**EXERCISE**
Once you reach the line containing "[54,2024,404,2128] [image] |", copy it and every line after it exactly, through the end of the data below.

(RECORDED DATA begins)

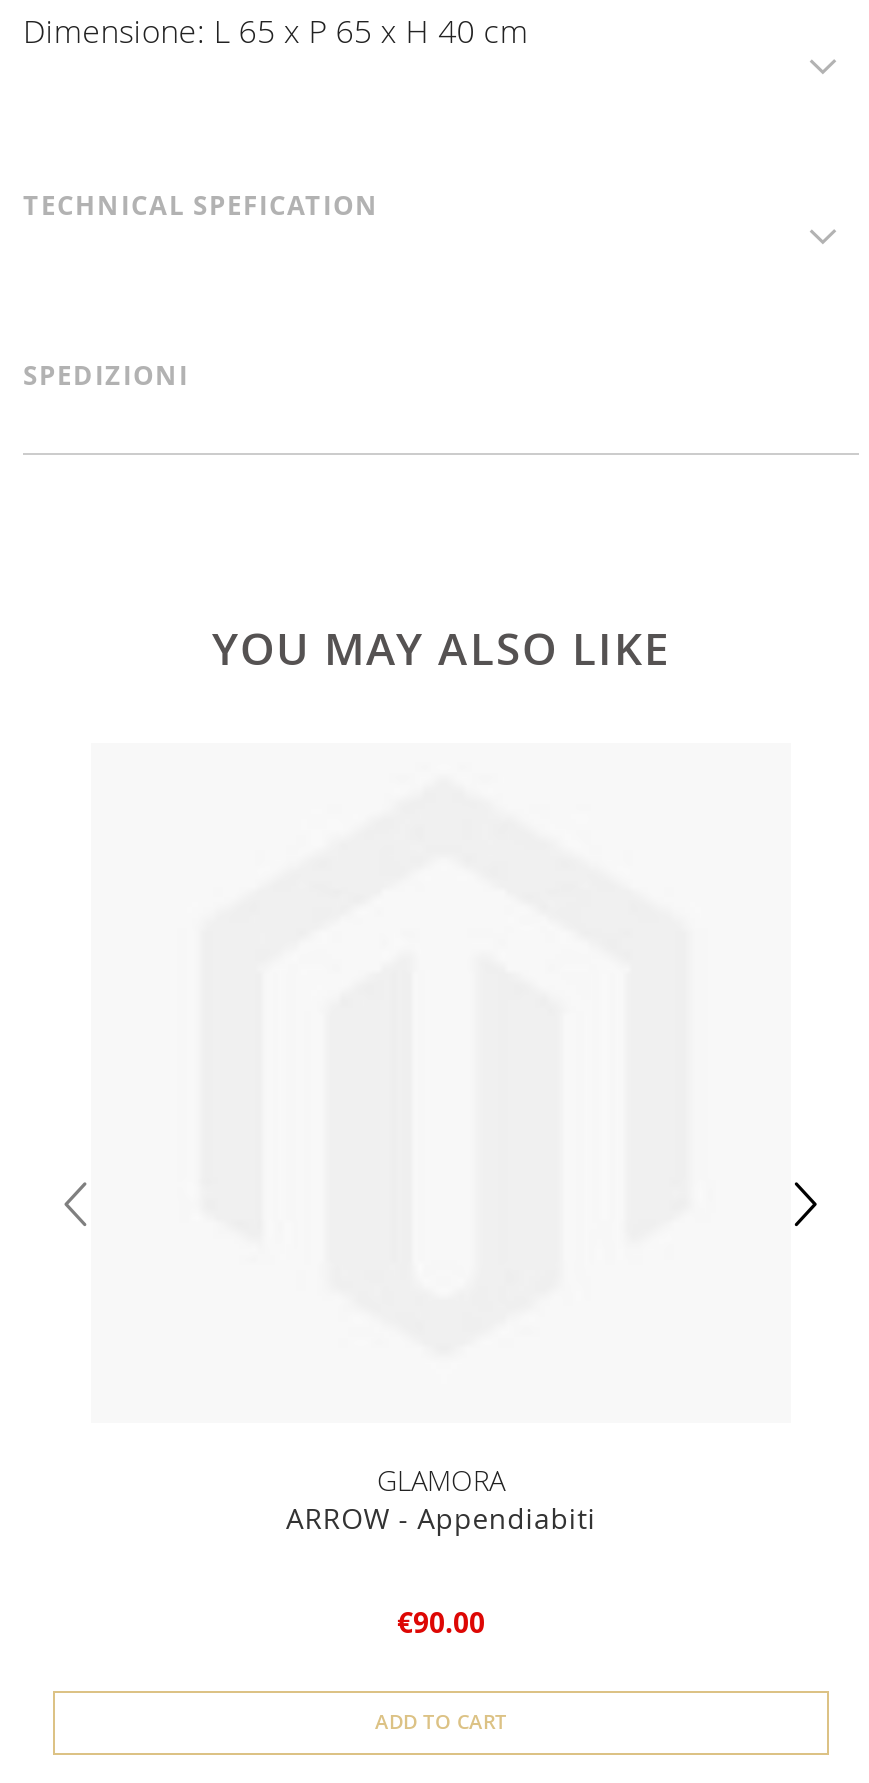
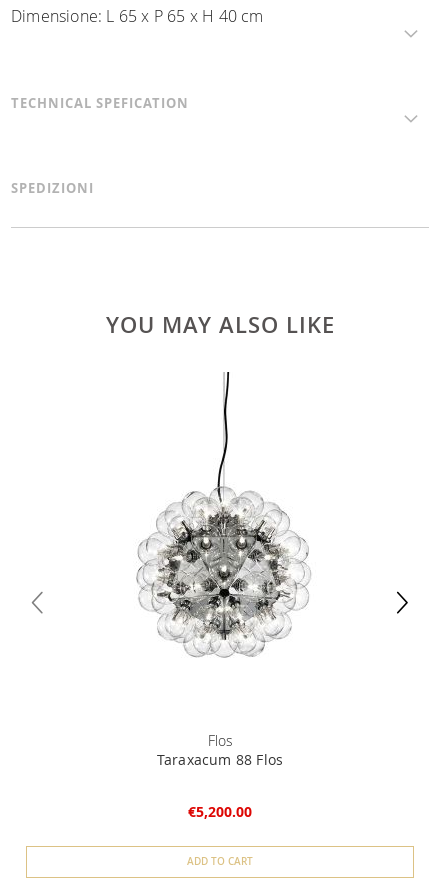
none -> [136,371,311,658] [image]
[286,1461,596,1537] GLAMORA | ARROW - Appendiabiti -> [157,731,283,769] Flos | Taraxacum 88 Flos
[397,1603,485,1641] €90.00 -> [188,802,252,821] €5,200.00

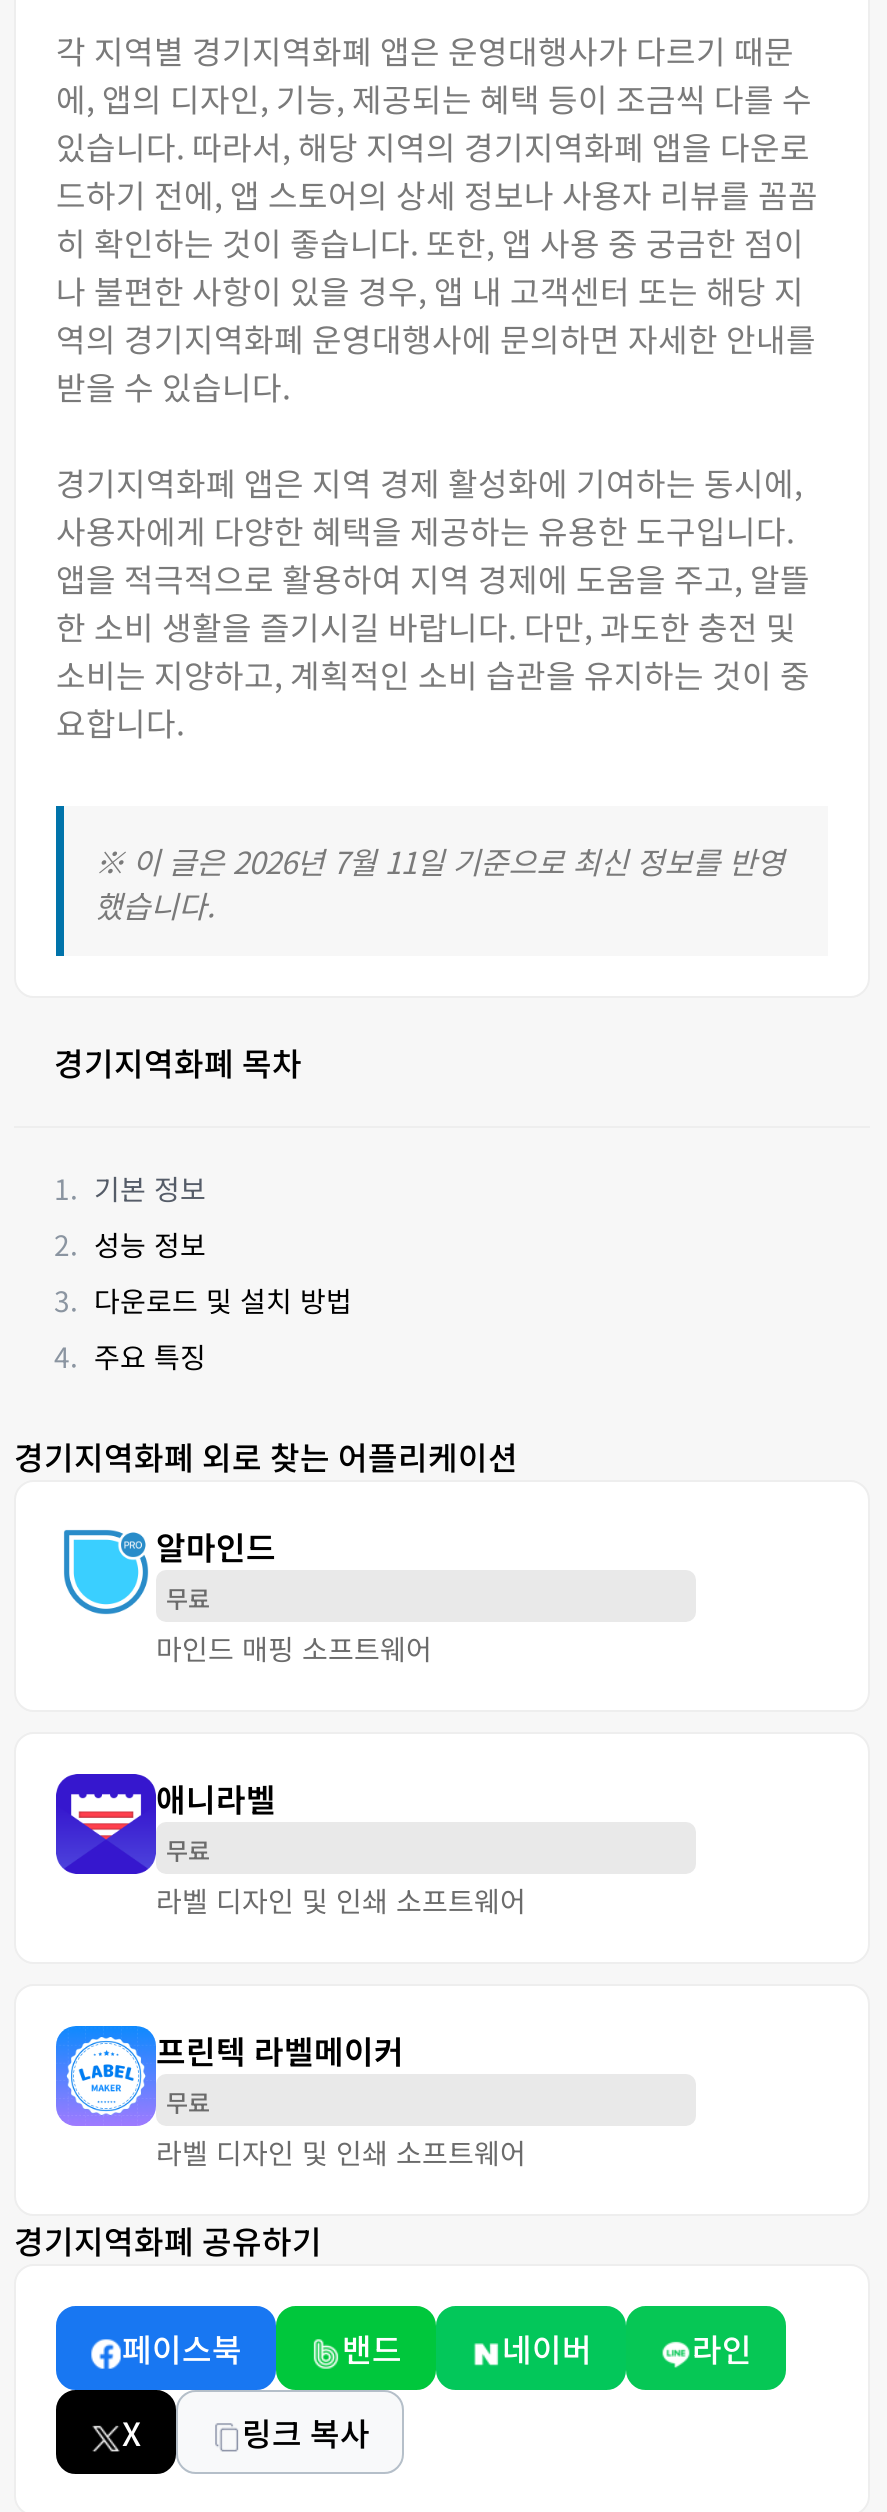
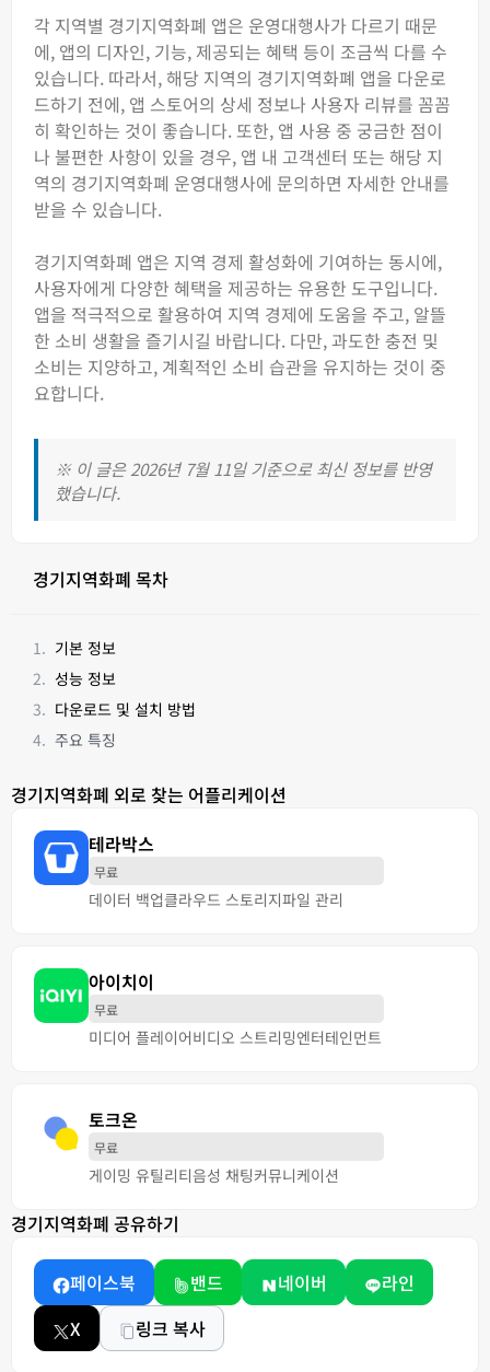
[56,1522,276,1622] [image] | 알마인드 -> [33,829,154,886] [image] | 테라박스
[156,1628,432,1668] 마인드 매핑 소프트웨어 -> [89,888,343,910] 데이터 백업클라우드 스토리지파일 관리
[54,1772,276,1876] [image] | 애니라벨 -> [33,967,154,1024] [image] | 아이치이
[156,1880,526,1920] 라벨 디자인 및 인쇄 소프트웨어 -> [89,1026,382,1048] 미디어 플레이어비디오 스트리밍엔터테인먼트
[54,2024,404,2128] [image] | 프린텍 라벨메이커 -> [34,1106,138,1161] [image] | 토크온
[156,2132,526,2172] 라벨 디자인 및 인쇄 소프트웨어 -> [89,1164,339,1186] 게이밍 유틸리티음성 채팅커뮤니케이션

(RECORDED DATA ends)

**RESULT**
[54,2024,404,2128] [image] | 프린텍 라벨메이커 -> [34,1106,138,1161] [image] | 토크온
[156,2132,526,2172] 라벨 디자인 및 인쇄 소프트웨어 -> [89,1164,339,1186] 게이밍 유틸리티음성 채팅커뮤니케이션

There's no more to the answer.